Crystal structure of an indole-3-acetic acid amido synthetase from grapevine involved in auxin homeostasis.

Thomas S Peat1, Christine Böttcher, Janet Newman, Del Lucent, Nathan Cowieson, Christopher Davies.   

Abstract

Auxins are important for plant growth and development, including the control of fruit ripening. Conjugation to amino acids by indole-3-acetic acid (IAA)-amido synthetases is an important part of auxin homeostasis. The structure of the auxin-conjugating Gretchen Hagen3-1 (GH3-1) enzyme from grapevine (Vitis vinifera), in complex with an inhibitor (adenosine-5'-[2-(1H-indol-3-yl)ethyl]phosphate), is presented. Comparison with a previously published benzoate-conjugating enzyme from Arabidopsis thaliana indicates that grapevine GH3-1 has a highly similar domain structure and also undergoes a large conformational change during catalysis.

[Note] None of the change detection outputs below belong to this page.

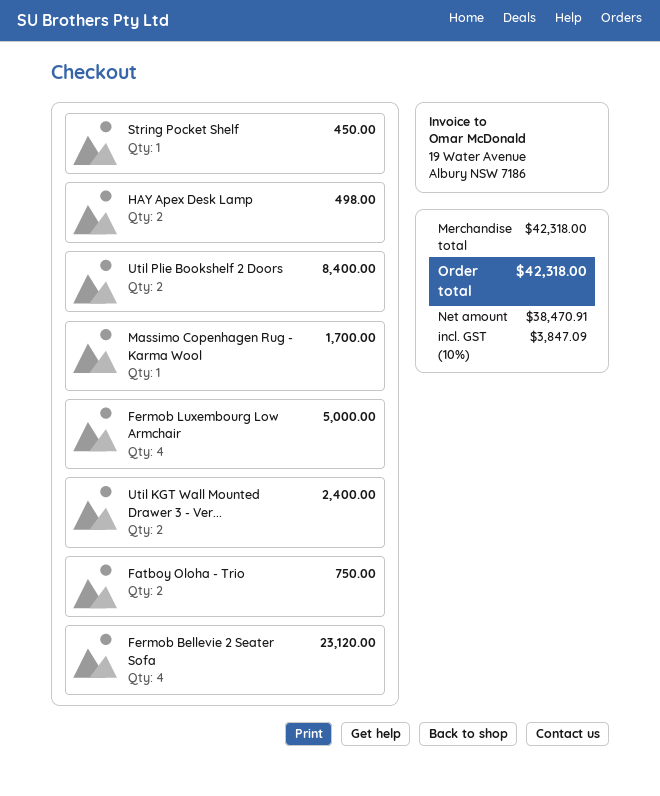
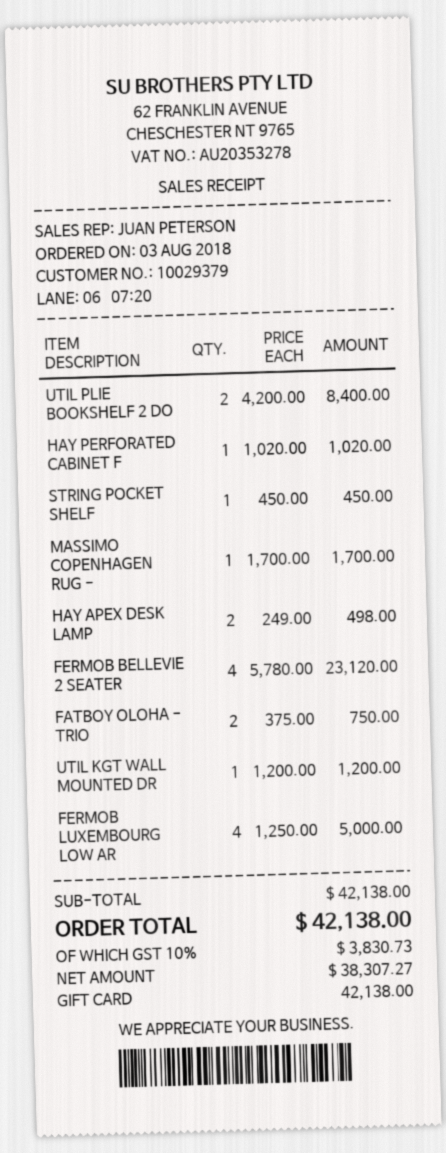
Util KGT Wall Mounted Drawer 3 - Ver...: 2 for 2400.00 -> 1 for 1200.00
HAY PERFORATED CABINET F: none -> 1 for 1020.00
subtotal: 42318.00 -> 42138.00
net: 38470.91 -> 38307.27
tax: 10% = 3847.09 -> 10% = 3830.73
total: 42318.00 -> 42138.00

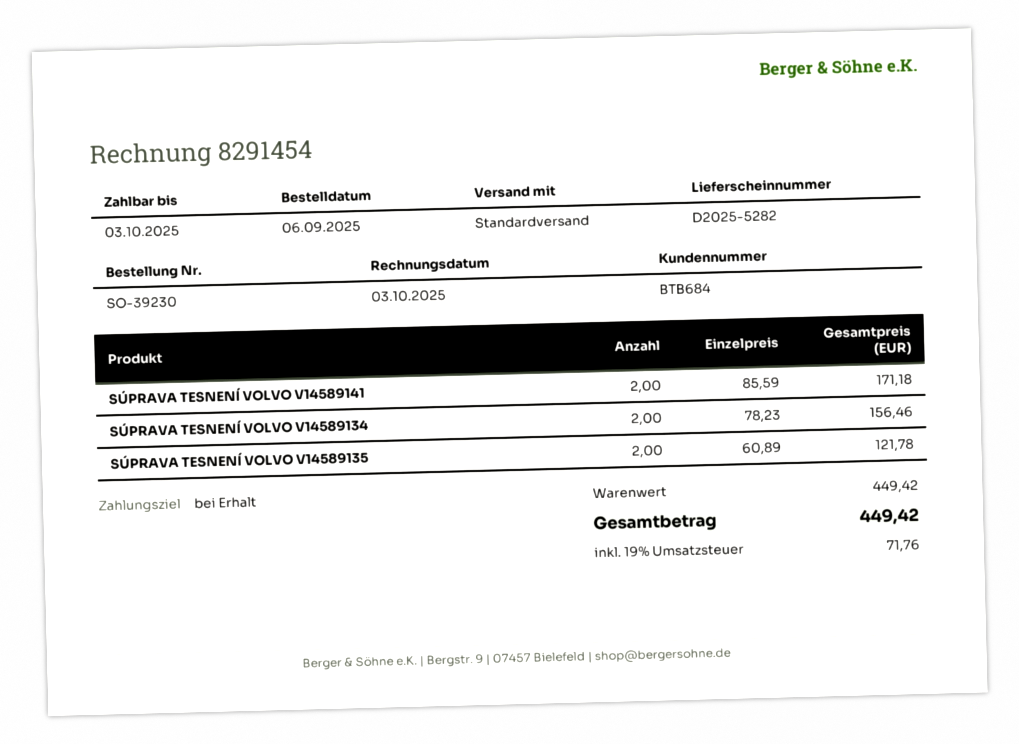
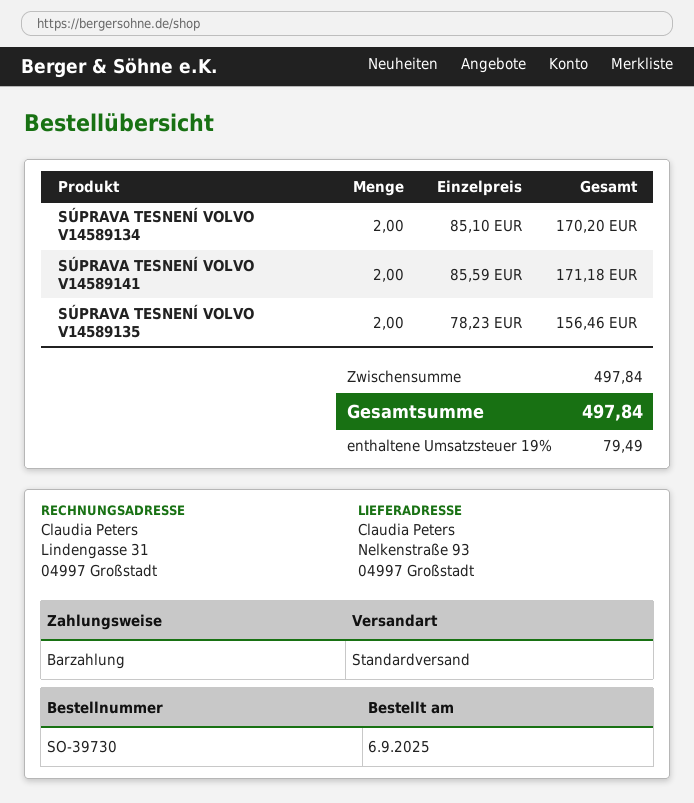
order number: SO-39230 -> SO-39730
SÚPRAVA TESNENÍ VOLVO V14589134: 2 x 78.23 = 156.46 -> 2 x 85.10 = 170.20
SÚPRAVA TESNENÍ VOLVO V14589135: 2 x 60.89 = 121.78 -> 2 x 78.23 = 156.46
subtotal: 449.42 -> 497.84
tax: 19% = 71.76 -> 19% = 79.49
total: 449.42 -> 497.84

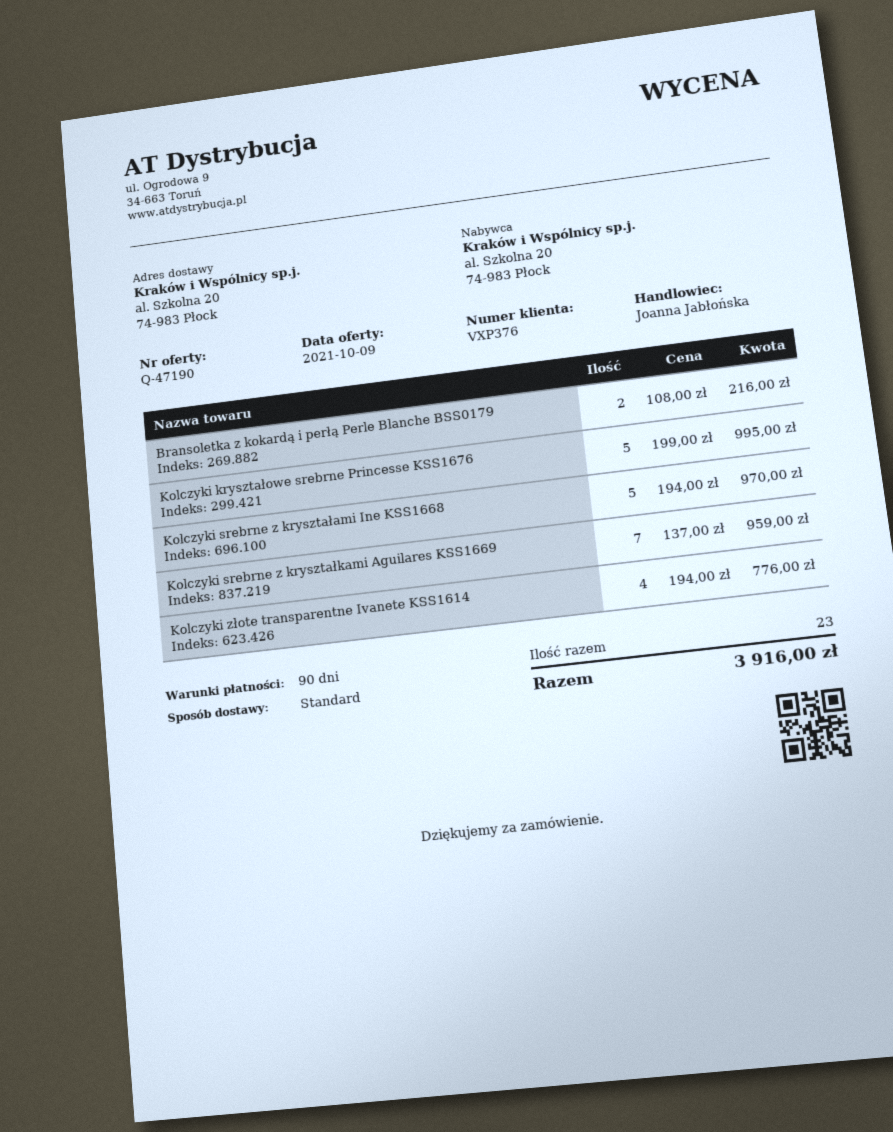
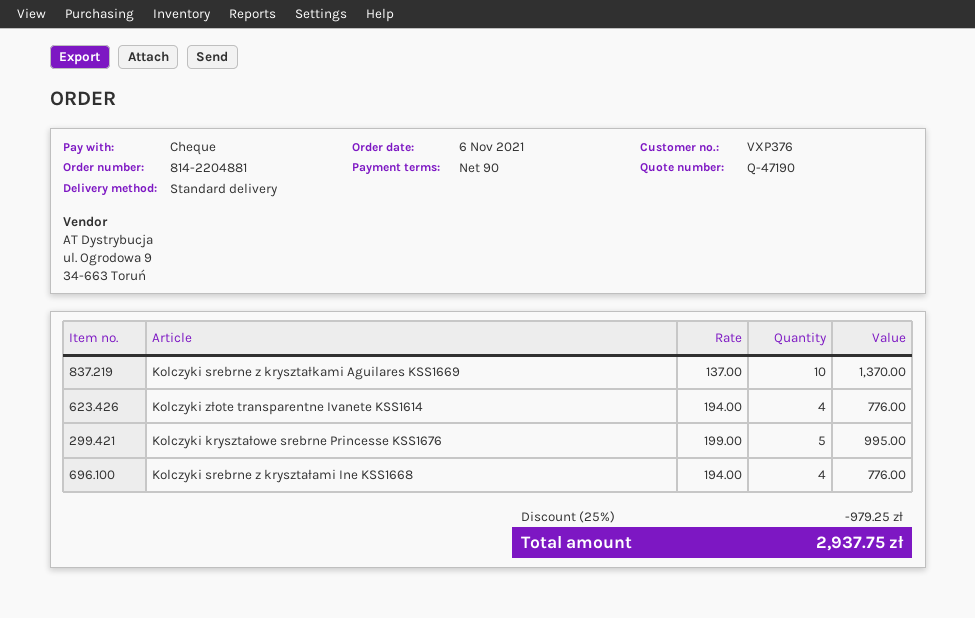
Bransoletka z kokardą i perłą Perle Blanche BSS0179: 2 x 108.00 = 216.00 -> none
Kolczyki srebrne z kryształami Ine KSS1668: 5 x 194.00 = 970.00 -> 4 x 194.00 = 776.00
Kolczyki srebrne z kryształkami Aguilares KSS1669: 7 x 137.00 = 959.00 -> 10 x 137.00 = 1370.00
discount: none -> 25% = 979.25
total: 3916.00 -> 2937.75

Mutational analyses and structural comparisons with other proteins have identified residues likely to be involved in acyl group, amino acid, and ATP substrate binding. Vv GH3-1 is a monomer in solution and requires magnesium ions solely for the adenlyation reaction. Modeling of IAA and two synthetic auxins, benzothiazole-2-oxyacetic acid (BTOA) and 1-naphthaleneacetic acid (NAA), into the active site indicates that NAA and BTOA are likely to be poor substrates for this enzyme, confirming previous enzyme kinetic studies. This suggests a reason for the increased effectiveness of NAA and BTOA as auxins in planta and provides a tool for designing new and effective auxins.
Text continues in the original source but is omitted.